Lessons from the jungle:

1. The lions feed conflict...the little animals put the victims;

2. Terrorism is a desperate weapon of the weak;

3. The hierarchy of the victims matter;

4. JUSTICE CAN BRING A SOLUTION, or at least stability;

5. THE JUNGLE IS THE PROBLEM.;)

***

There will be another Beslan

In asymmetrical war, the most vulnerable will always be on the frontline

Isabel Hilton
Saturday September 4, 2004
The Guardian

It descended into blood, panic, violence and tragedy. None of the children, parents and teachers killed and wounded in Beslan deserved this barbarism. The children who set off for the first day of school on Wednesday, wearing their new clothes and holding their balloons, could not have been a more innocent target, the anguish of their teachers and parents more undeserved.
Beslan is an extreme example of what is rightly seen as a depraved military tactic. But the equally unpalatable truth is that hostage taking is also a rational tactic in the desperate context of asymmetrical warfare. Despite the likelihood of a bloody end to most hostage situations, they are likely to grow more, rather than less, frequent.

At first sight the appeal of hostage taking is questionable: the hostage takers rarely achieve their stated objectives and often die in the attempt. There is nothing in Putin's record or in that of his security services to suggest that a peaceful solution in Beslan was likely - or that respect for the lives of the hostages would predominate over the political need to end the crisis quickly.

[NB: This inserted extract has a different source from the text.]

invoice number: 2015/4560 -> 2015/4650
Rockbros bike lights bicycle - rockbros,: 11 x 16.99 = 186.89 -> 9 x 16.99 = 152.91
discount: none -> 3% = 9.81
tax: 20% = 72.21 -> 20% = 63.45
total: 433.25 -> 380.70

Preserving lives takes time. Putin's interest, as it has been in Chechnya, is to create an impression of overwhelming force to pacify domestic anxiety. The hostage takers knew from the outset that they were likely to die.

Hostage taking has not always been so unrewarding. In November 1986, an American hostage was released by an Iranian group that had held him captive for more than 17 months. His release had been bought by the Reagan administration with the transfer of military spare parts for Iran. Despite official denials, governments from Washington and Bogota to Paris have sometimes found it convenient to negotiate the quiet release of prisoners. In doing so they created a double bind. Negotiating improved both the life chances of the hostages and the leader's image: a return in triumph was better than a tragic outcome. But rewarding hostage-taking also raised the incentives: as long as something could be gained, the practice was risky, but in some sense profitable.

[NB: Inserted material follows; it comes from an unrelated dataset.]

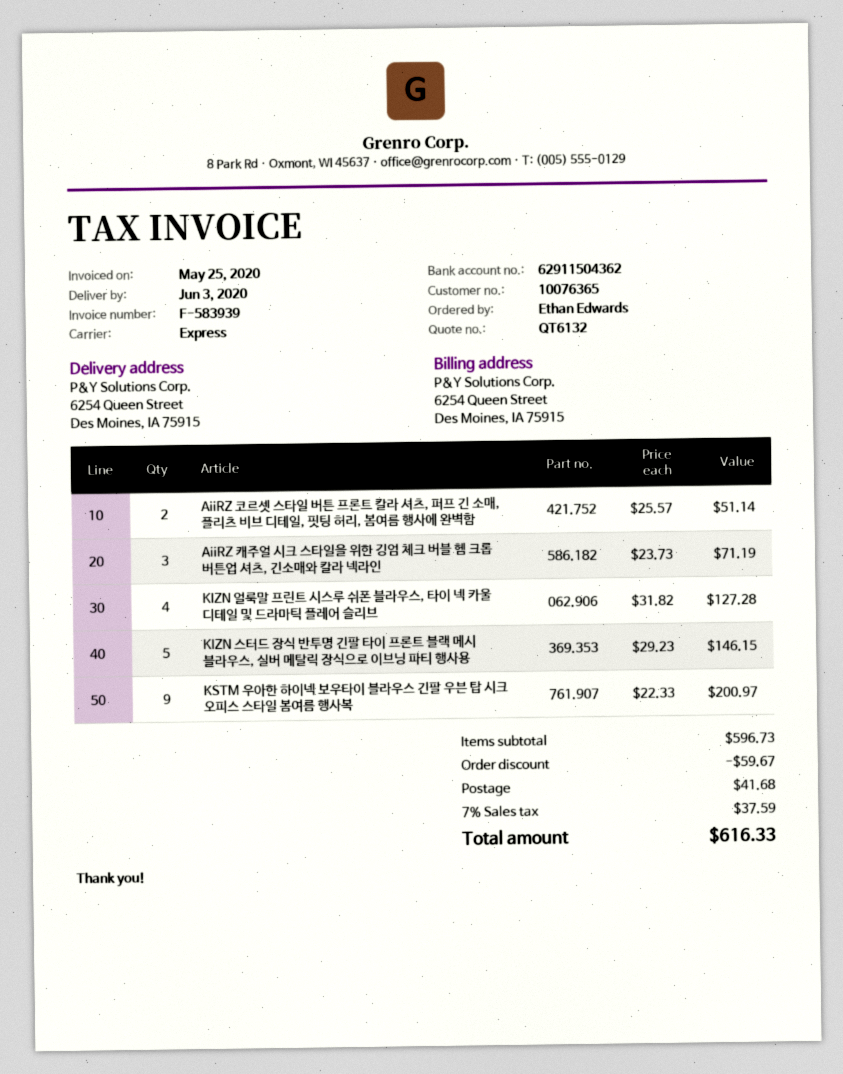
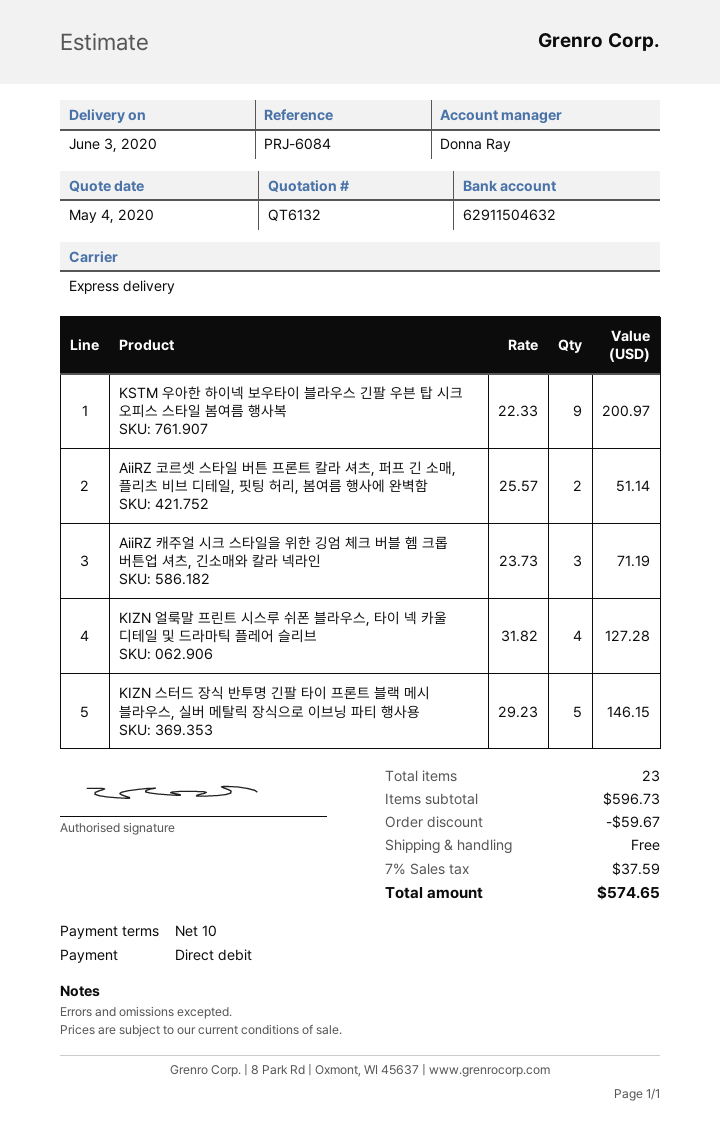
bank account: 62911504362 -> 62911504632
shipping: 41.68 -> 0.00
total: 616.33 -> 574.65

Today's hostage-taking, though, from Iraq to Ossetia, is more savage, born of the spread of asymmetrical warfare that pits small, weak and irregular forces against powerful military machines. No insurgent lives long if he fights such overwhelming force directly. His tactical success has always been in surprise and in picking his target. If insurgent bullets cannot penetrate military armour, it makes little sense to shoot in that direction. Soft targets - the unprotected, the innocent, the uninvolved - become targets because they are available. If the hostage-takers in Beslan knew they were likely to die, they also knew they would die with the world's attention upon them. Had they died in a regular firefight with Russian forces, we would neither have known nor cared.

In asymmetrical warfare everyone is involved and anyone is a potential victim. To promise that security in such conflicts will result from the deployment of large military machines is a sham. To fight asymmetrical war with tanks makes as much sense as trying to shoot mosquitoes with a machine gun. The result is counter-productive.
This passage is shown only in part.